The six-story IBM Building, which also has rooftop space referred to as a seventh floor, has cuboid massing. It has a concrete brise soleil with a distinctive honeycomb structure. This facade, which was assembled from 1,360 precast pieces of concrete, intended to resemble the punched cards which were used in the computer industry at the time of the building's construction. Architect Vladimir Ossipoff also drew inspiration from Polynesian culture while designing the facade. The angles of the brise soleil were intended to block sunlight, prevent water from pooling, and discourage pigeon nesting without blocking views from the offices. Ossipoff himself described the grille as a key aspect of the building:

Not only does the systematic, rather repetitious pattern of the concrete grille express the computer-world character of the IBM Corp., but also gives it a sense of belonging in the sun.

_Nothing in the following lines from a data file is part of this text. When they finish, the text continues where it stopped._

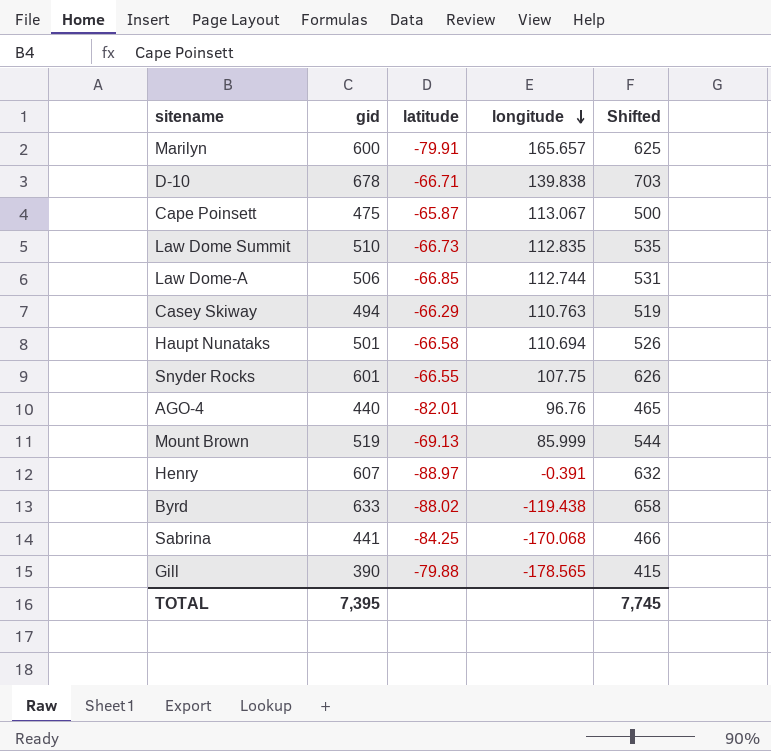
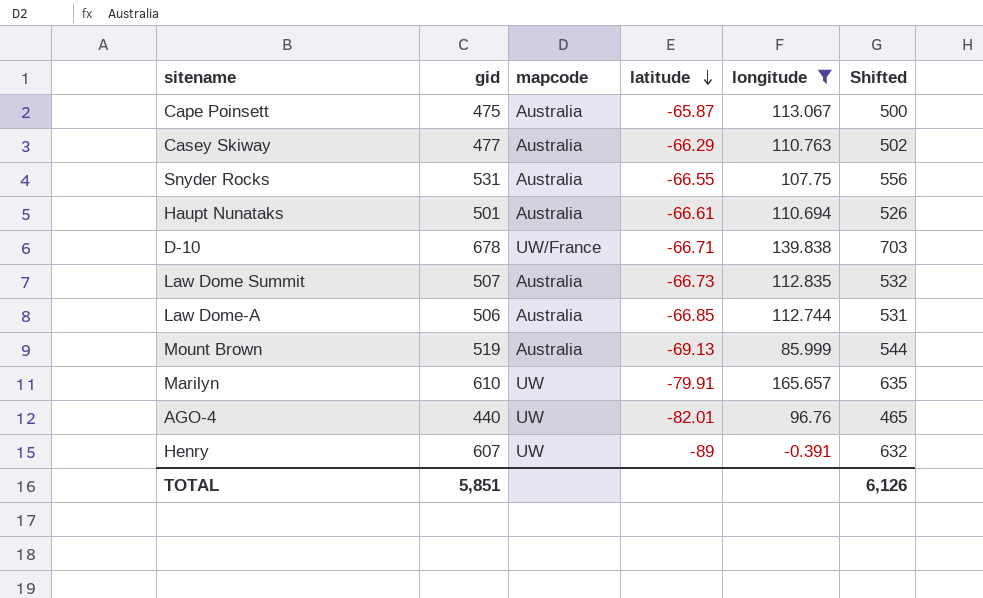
filter: none -> longitude >= -0.391
row order: longitude descending -> latitude descending
column mapcode | position: none -> 3
Casey Skiway | gid: 494 -> 477
Casey Skiway | Shifted: 519 -> 502
Snyder Rocks | gid: 601 -> 531
Snyder Rocks | Shifted: 626 -> 556
Haupt Nunataks | latitude: -66.58 -> -66.61
Law Dome Summit | gid: 510 -> 507
Law Dome Summit | Shifted: 535 -> 532
Marilyn | gid: 600 -> 610
Marilyn | Shifted: 625 -> 635
Henry | latitude: -88.97 -> -89
TOTAL | gid: 7,395 -> 5,851
TOTAL | Shifted: 7,745 -> 6,126

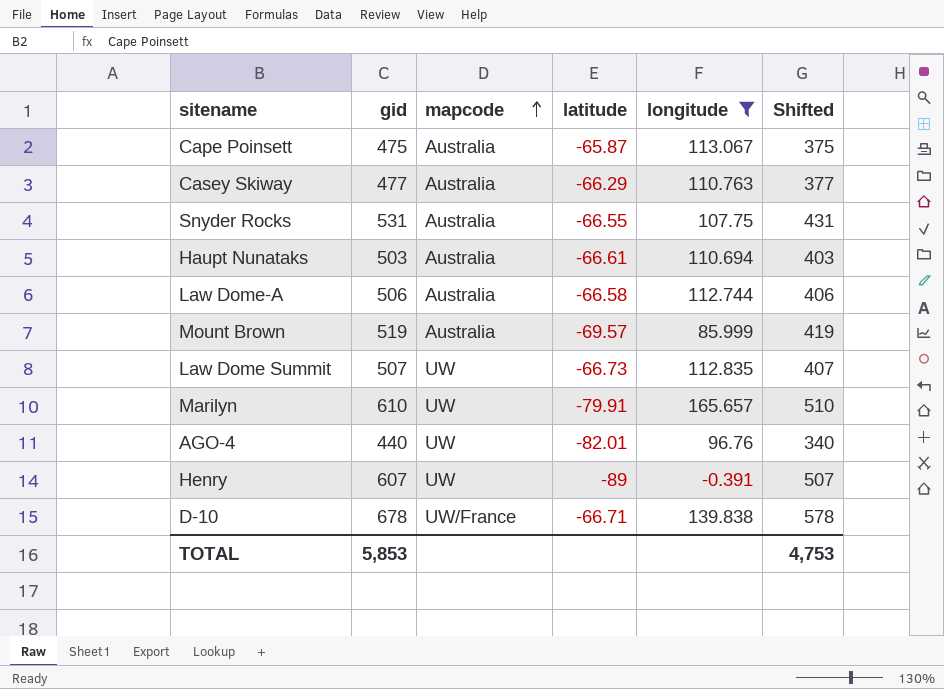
row order: latitude descending -> mapcode ascending
column Shifted | formula: [gid] + 25 -> [gid] - 100
Haupt Nunataks | gid: 501 -> 503
Law Dome-A | latitude: -66.85 -> -66.58
Mount Brown | latitude: -69.13 -> -69.57
Law Dome Summit | mapcode: Australia -> UW
TOTAL | gid: 5,851 -> 5,853
TOTAL | Shifted: 6,126 -> 4,753

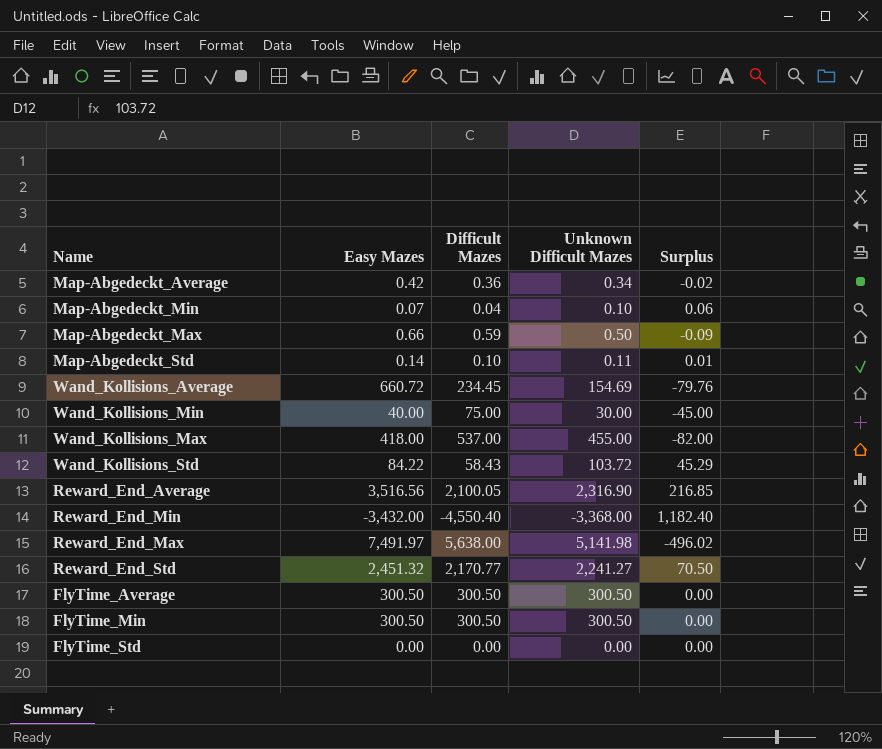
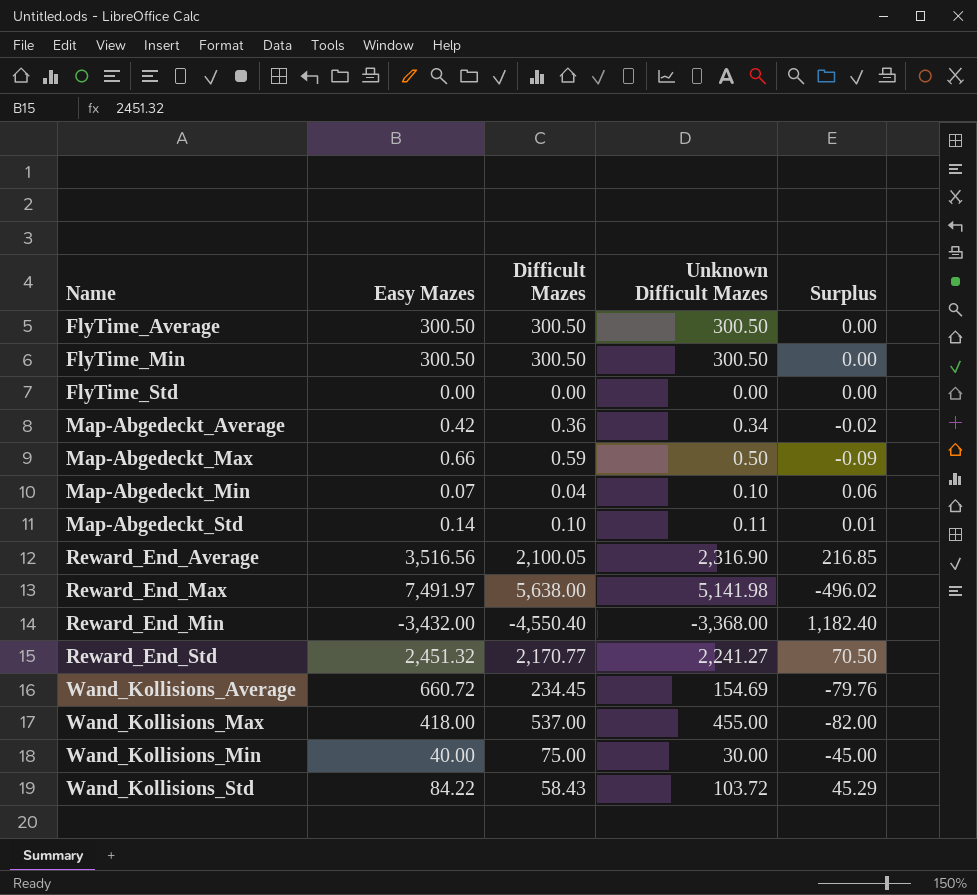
row order: none -> Name ascending

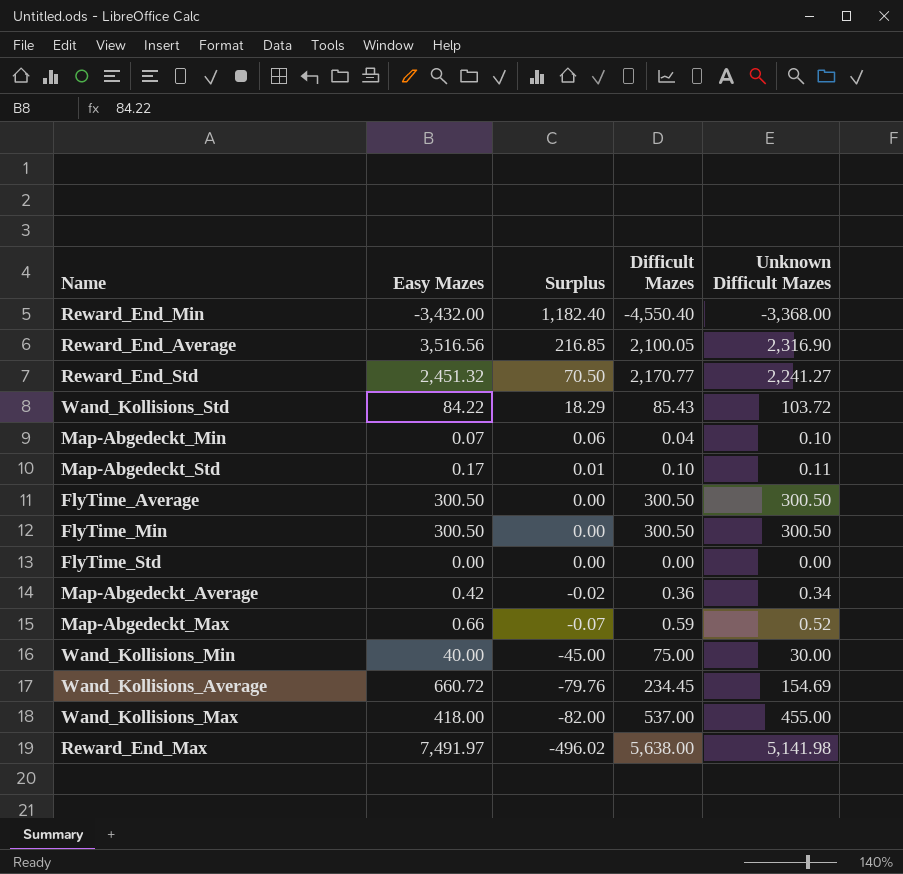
row order: Name ascending -> Surplus descending
column Surplus | position: 5 -> 3
Wand_Kollisions_Std | Surplus: 45.29 -> 18.29
Wand_Kollisions_Std | Difficult Mazes: 58.43 -> 85.43
Map-Abgedeckt_Std | Easy Mazes: 0.14 -> 0.17
Map-Abgedeckt_Max | Surplus: -0.09 -> -0.07
Map-Abgedeckt_Max | Unknown Difficult Mazes: 0.50 -> 0.52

The deep shadows of the grillwork become as significant a part of the architecture as any part of the structure itself.
— Vladimir Ossipoff, Honolulu Star-Bulletin, Feb. 6, 1966

The building itself is set back from the road, and Ossipoff used berms to make the parking lot less visible. Stairways, elevators, and utilities are clustered at the building's center to reduce obstructions of the office space.

==Significance==
The IBM Building has been recognized as a key example of the tropical modernism architectural style that was popular at the time of its construction. Vladimir Ossipoff was a key figure in the style's development. In 2008, architect and Yale University Director of Exhibitions Dean Sakamoto described the building as a Honolulu landmark and a marker of the passing of time, comparing it to Aloha Tower and the Hawaii Convention Center. Jeff Nishi, another architect, characterized it as an example of Ossipoff's versatility as an architect.